Musings and trials of a PhD tyro: Active Learning for Networked Data

Authors: Mustafa Bilgic et al

Conference: ICML 2010

Summary:

The paper presents an active learning algorithm called ALFNET that takes advantage of explicit network structure in the data (in the form of labels of neighboring nodes) for collective classification of nodes, by selecting only informative examples to be labeled to perform efficiently on test nodes whose label is not available. The underlying assumption of the paper is that labels of the linked nodes are correlated, exploiting which, it is possible to get better performance than the traditional approach of using only the attributes of the nodes.

Highlights/Strengths:

Elegant combination of key concepts in machine learning like active learning, semi-supervised learning, dimensionality reduction over networked data
Active learning for collecting classification effort is one of its kind because the current day network data are in terabytes and obtaining label information for all nodes is impractical.
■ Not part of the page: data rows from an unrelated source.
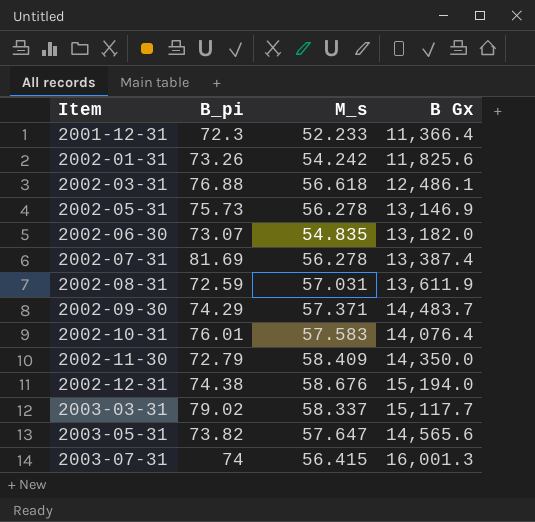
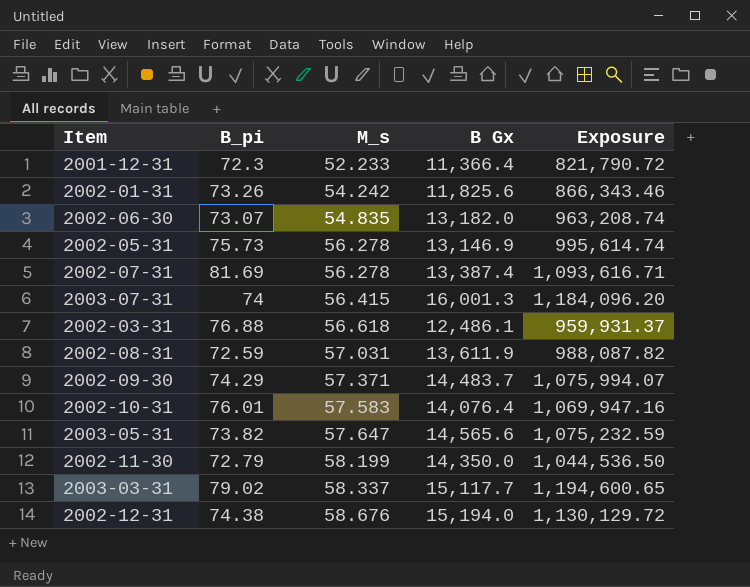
row order: Item ascending -> M_s ascending
column Exposure | formula: none -> [B_pi] * [B Gx]
2002-11-30 | M_s: 58.409 -> 58.199

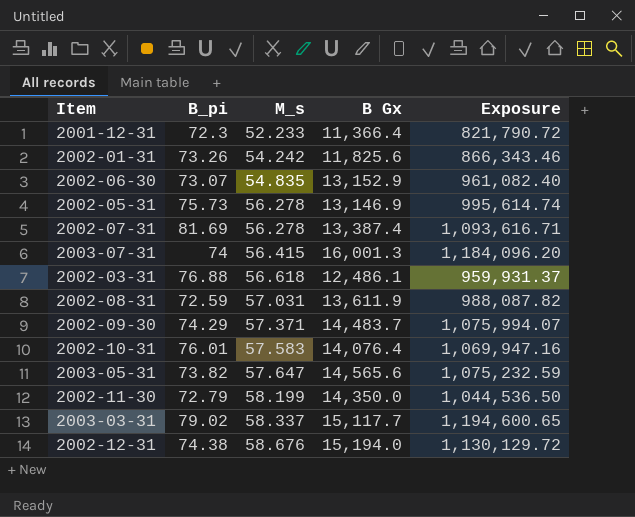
2002-06-30 | B Gx: 13,182.0 -> 13,152.9
2002-06-30 | Exposure: 963,208.74 -> 961,082.40

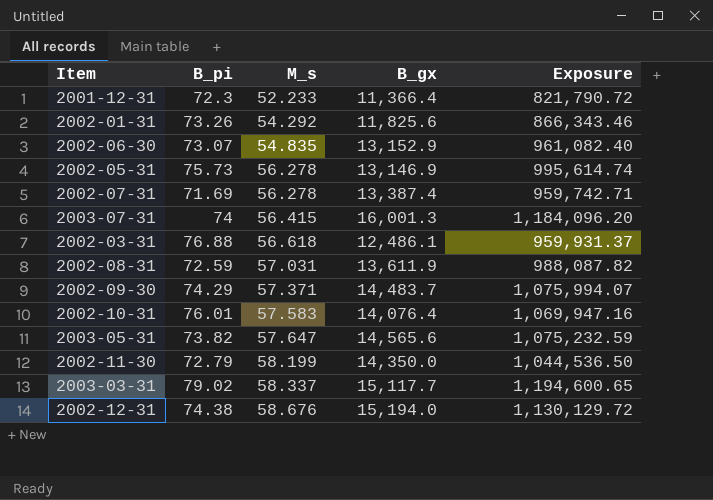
column name: B Gx -> B_gx
2002-01-31 | M_s: 54.242 -> 54.292
2002-07-31 | B_pi: 81.69 -> 71.69
2002-07-31 | Exposure: 1,093,616.71 -> 959,742.71

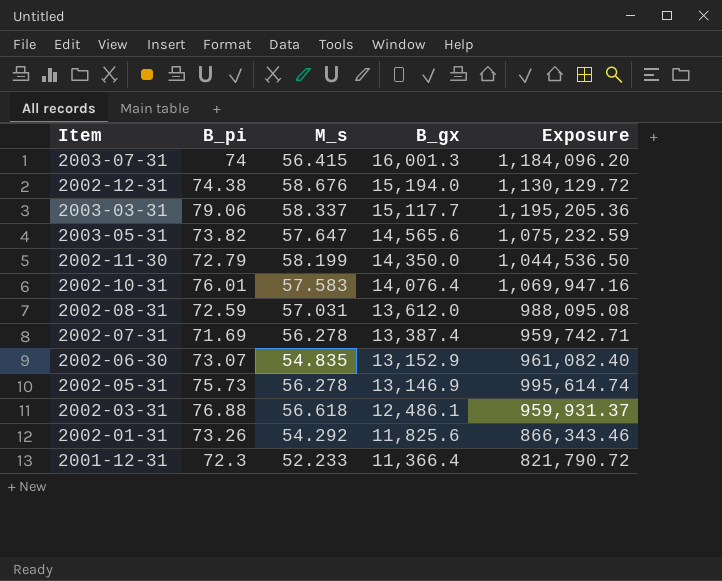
row order: M_s ascending -> B_gx descending
row 2002-09-30: 74.29 | 57.371 | 14,483.7 | 1,075,994.07 -> none
2003-03-31 | B_pi: 79.02 -> 79.06
2003-03-31 | Exposure: 1,194,600.65 -> 1,195,205.36
2002-08-31 | B_gx: 13,611.9 -> 13,612.0
2002-08-31 | Exposure: 988,087.82 -> 988,095.08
Thus, this combination help reduce the cost of labeling significantly, without compromising on the accuracy.
P-values plots and t-tests, albeit at 0.1 significance level, are quite informative for comparative studies.
Dimensionality reduction of sparse binary feature vectors to get better accuracy.
Use of clustering as the initial step to logically separate the nodes in the network to have balanced training set and label acquisition from thereafter. Intuitively, it appears that independence of the label of a node on the attributes of non-neighbor nodes works because of this step. However, use of majority class in a cluster indirectly brings in contribution from non-neighbors too.
Because of the use of disagreement measure, ALFNET gives more importance to uncertain regions of the learning space.

Weaknesses:

Since the algorithm iterates over the all nodes of graph by approximating collective classification by local collective classification model, and since the network data are usually large, it is important to study the running time behavior of the algorithm and its convergence, but such an analysis is not done.
The number of experiments is not extensive enough to draw any observation conclusively. Also, the network datasets are not large enough in their original form and authors perform preprocessing to retain only connected components that further reduce the datasets' size. Experiments on such restricted datasets cannot be seen as generally applicable.
Consider their modeling assumption – if the labels of the neighboring nodes are known, then label of the node under consideration is independent of the attributes of neighbors and non-neighbors. Since they use semi-supervised learning to predict the labels of unobserved neighbors, a question arises as to what if the predicted labels are wrong and if so, how the error propagates from iteration to iteration.
It would have been informative to know the actual classes present in the Cora and Citeseer datasets. Given that papers are published in vast number of domains, it is not clear how small number of classes were found in these datasets.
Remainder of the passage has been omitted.